▶ **TASK**
Without adding anything, give again the lines from the one holding "color: #0c4a6e ->" through the final line of the records, exactly, with both ends included and pictures dropped.

☆ ☆ ☆ ☆ ☆ ☆ ☆

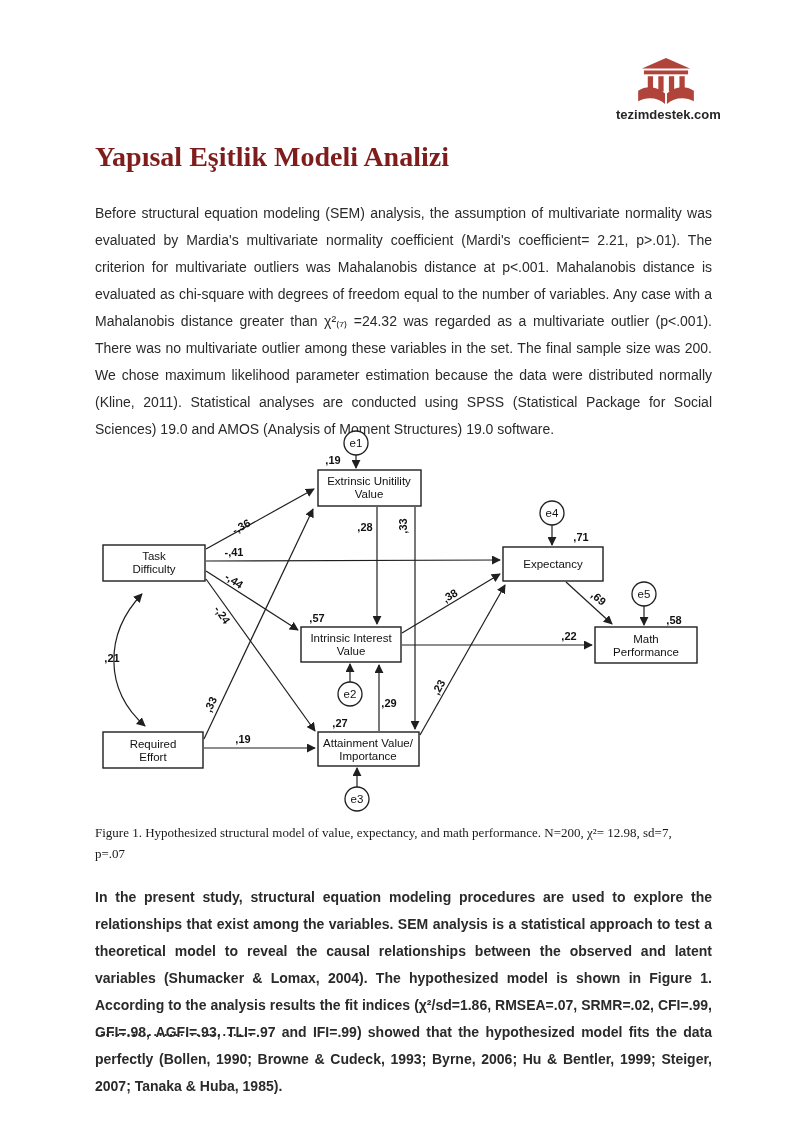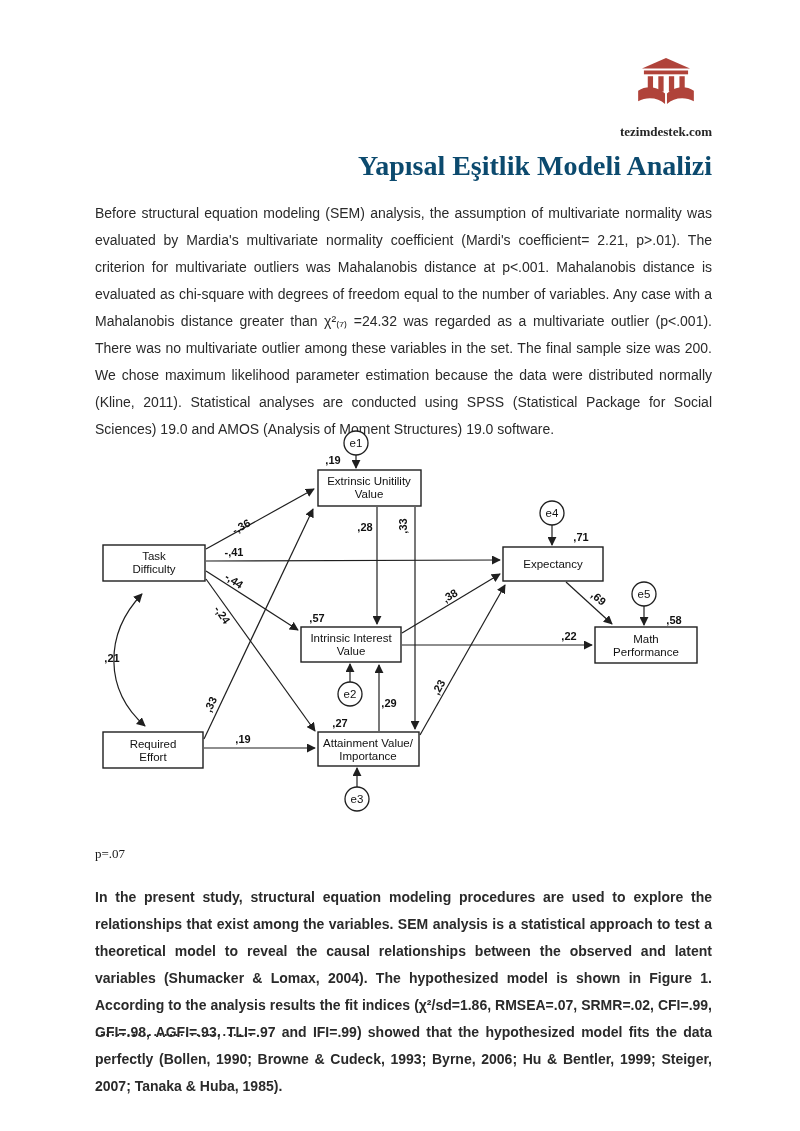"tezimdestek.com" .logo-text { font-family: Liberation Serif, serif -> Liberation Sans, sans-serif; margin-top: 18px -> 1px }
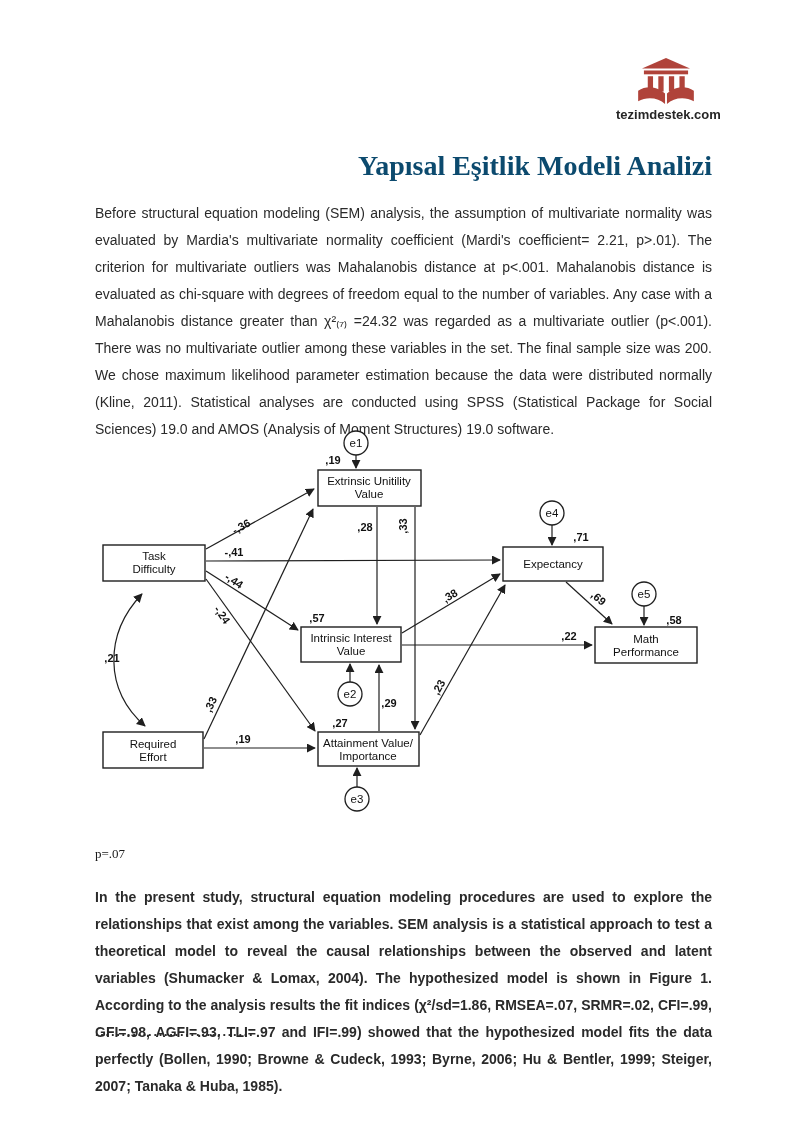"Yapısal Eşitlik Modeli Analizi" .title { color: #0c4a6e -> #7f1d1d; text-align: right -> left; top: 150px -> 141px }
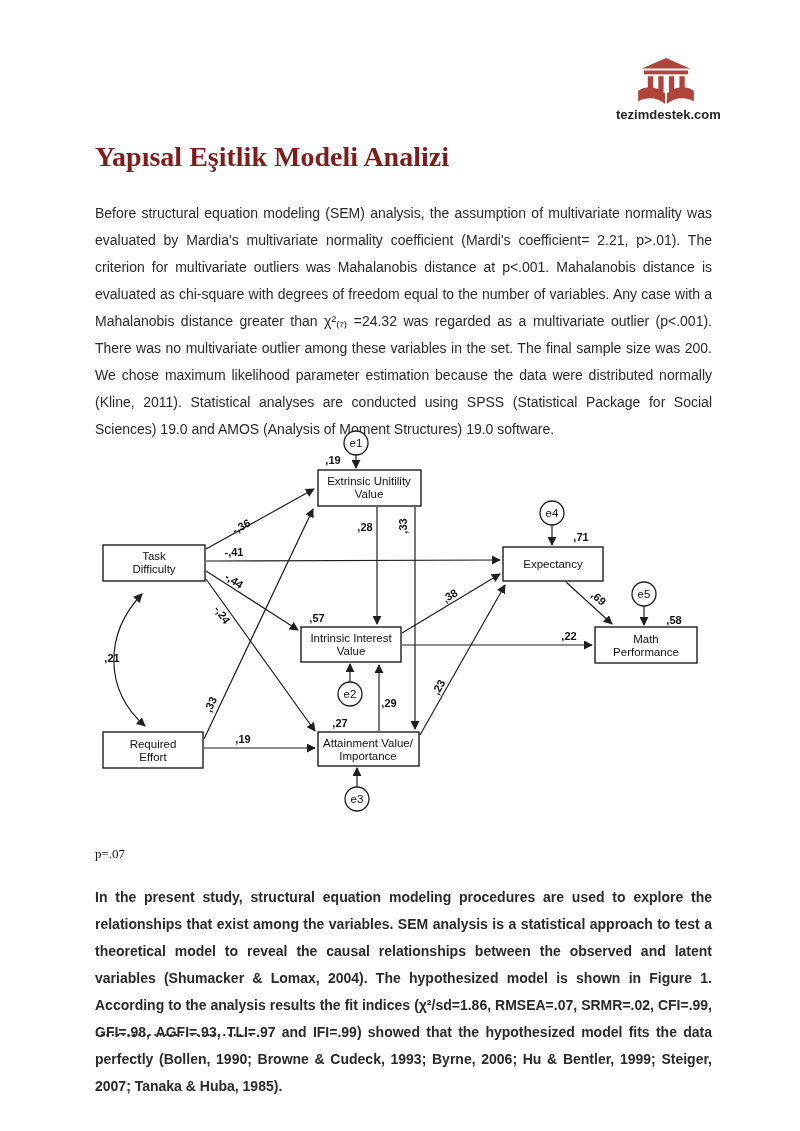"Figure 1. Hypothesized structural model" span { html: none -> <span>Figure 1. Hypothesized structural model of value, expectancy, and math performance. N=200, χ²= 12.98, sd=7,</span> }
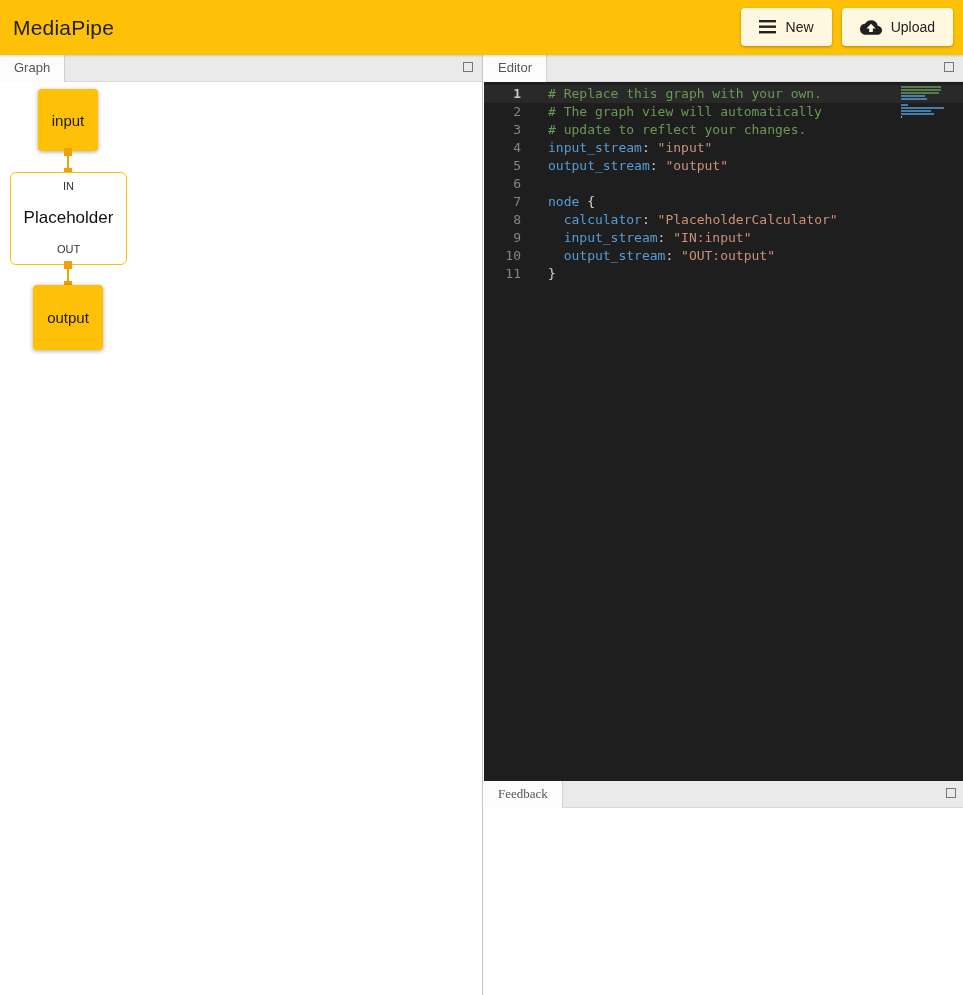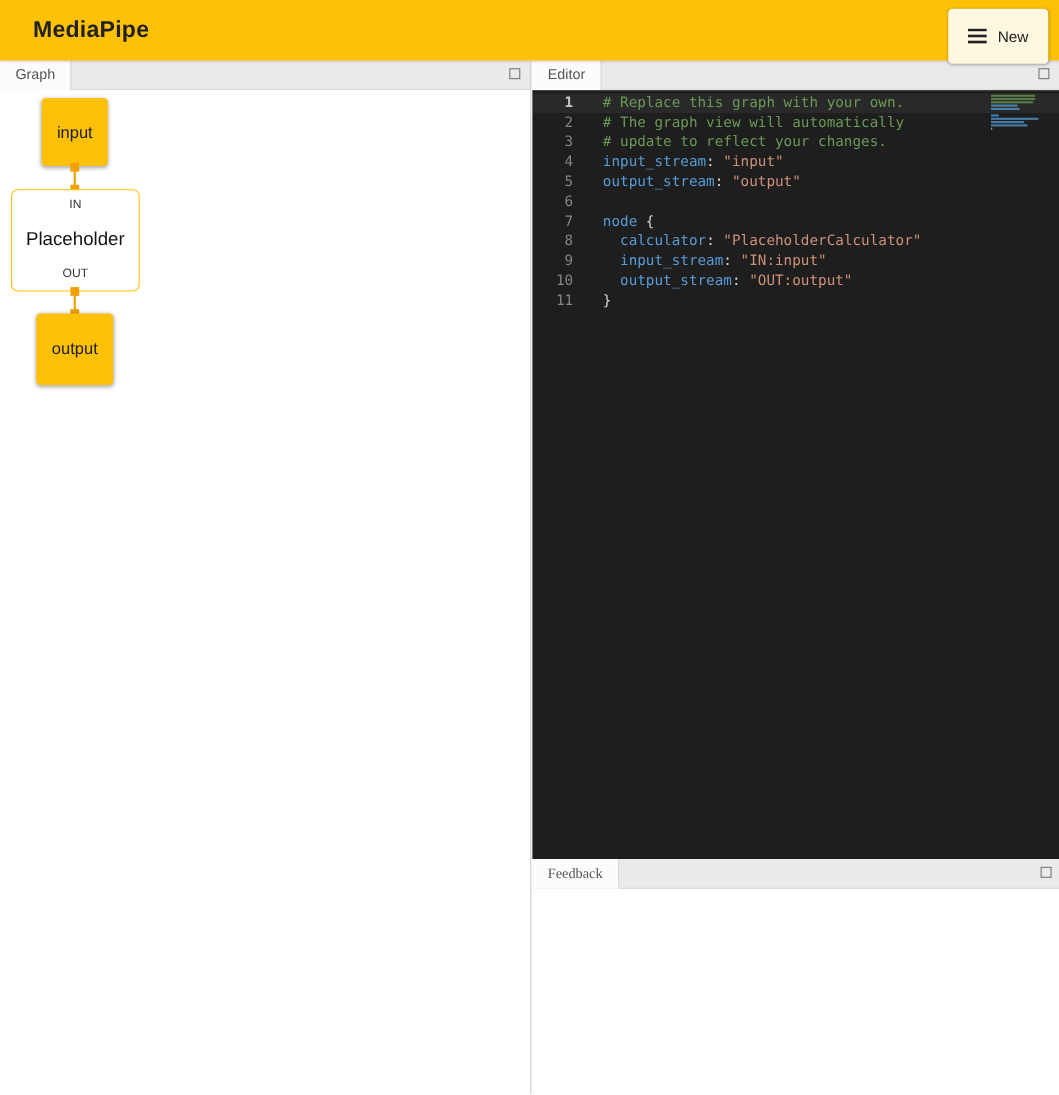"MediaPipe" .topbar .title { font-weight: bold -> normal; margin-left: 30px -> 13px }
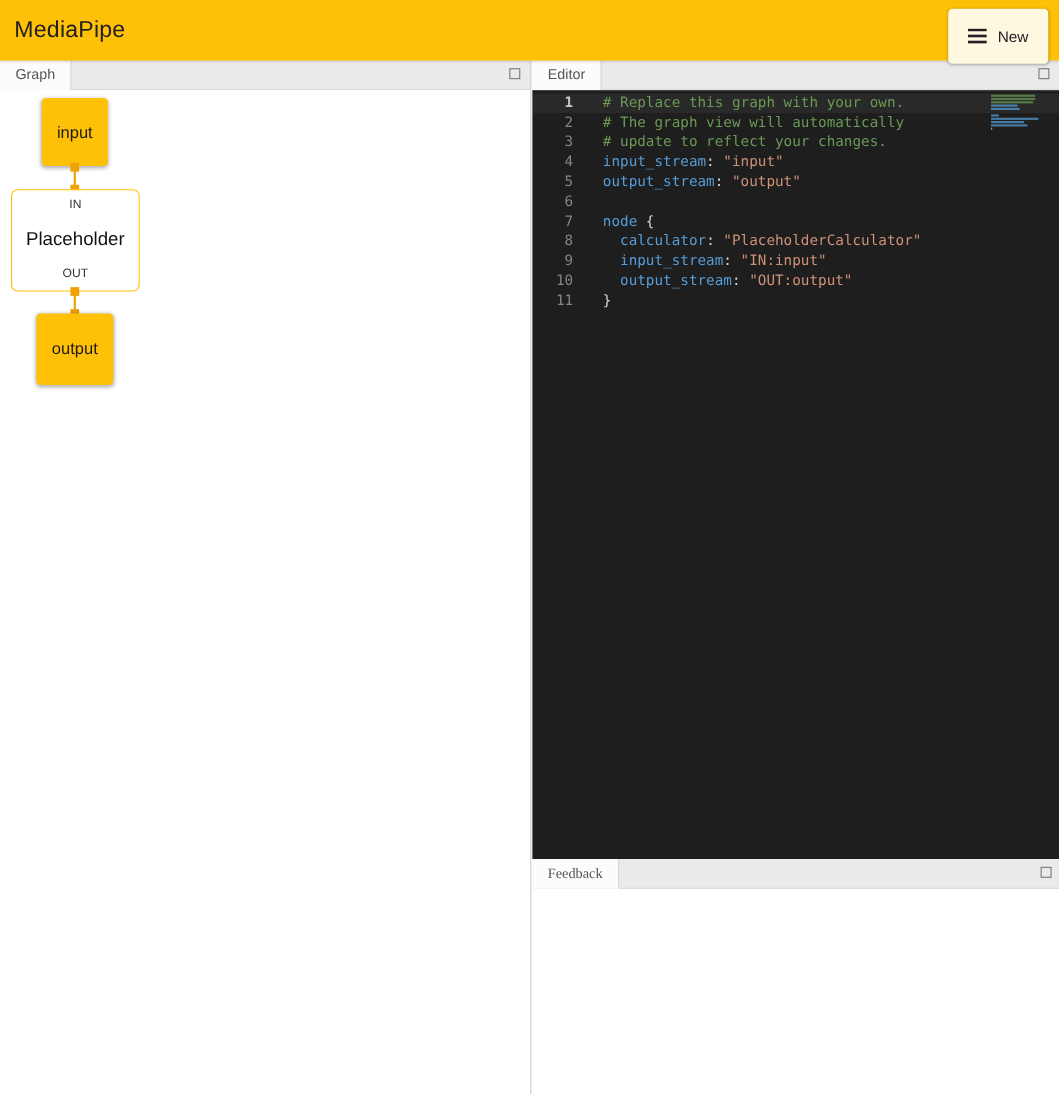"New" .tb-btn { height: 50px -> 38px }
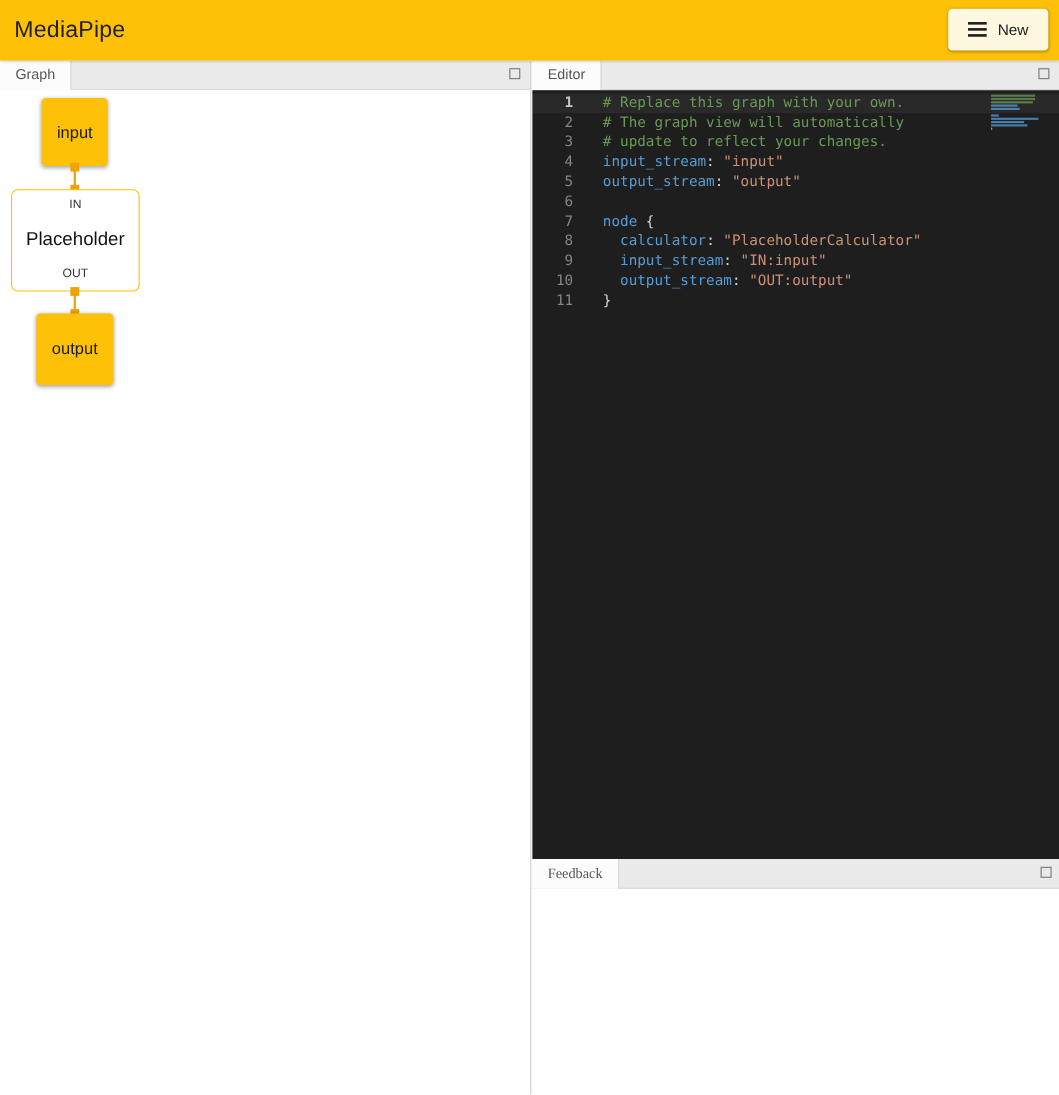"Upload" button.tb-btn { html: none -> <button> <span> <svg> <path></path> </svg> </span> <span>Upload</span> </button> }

☆ ☆ ☆ ☆ ☆ ☆ ☆

▶ **RESPONSE BELOW**
"Yapısal Eşitlik Modeli Analizi" .title { color: #0c4a6e -> #7f1d1d; text-align: right -> left; top: 150px -> 141px }
"Figure 1. Hypothesized structural model" span { html: none -> <span>Figure 1. Hypothesized structural model of value, expectancy, and math performance. N=200, χ²= 12.98, sd=7,</span> }
"MediaPipe" .topbar .title { font-weight: bold -> normal; margin-left: 30px -> 13px }
"New" .tb-btn { height: 50px -> 38px }
"Upload" button.tb-btn { html: none -> <button> <span> <svg> <path></path> </svg> </span> <span>Upload</span> </button> }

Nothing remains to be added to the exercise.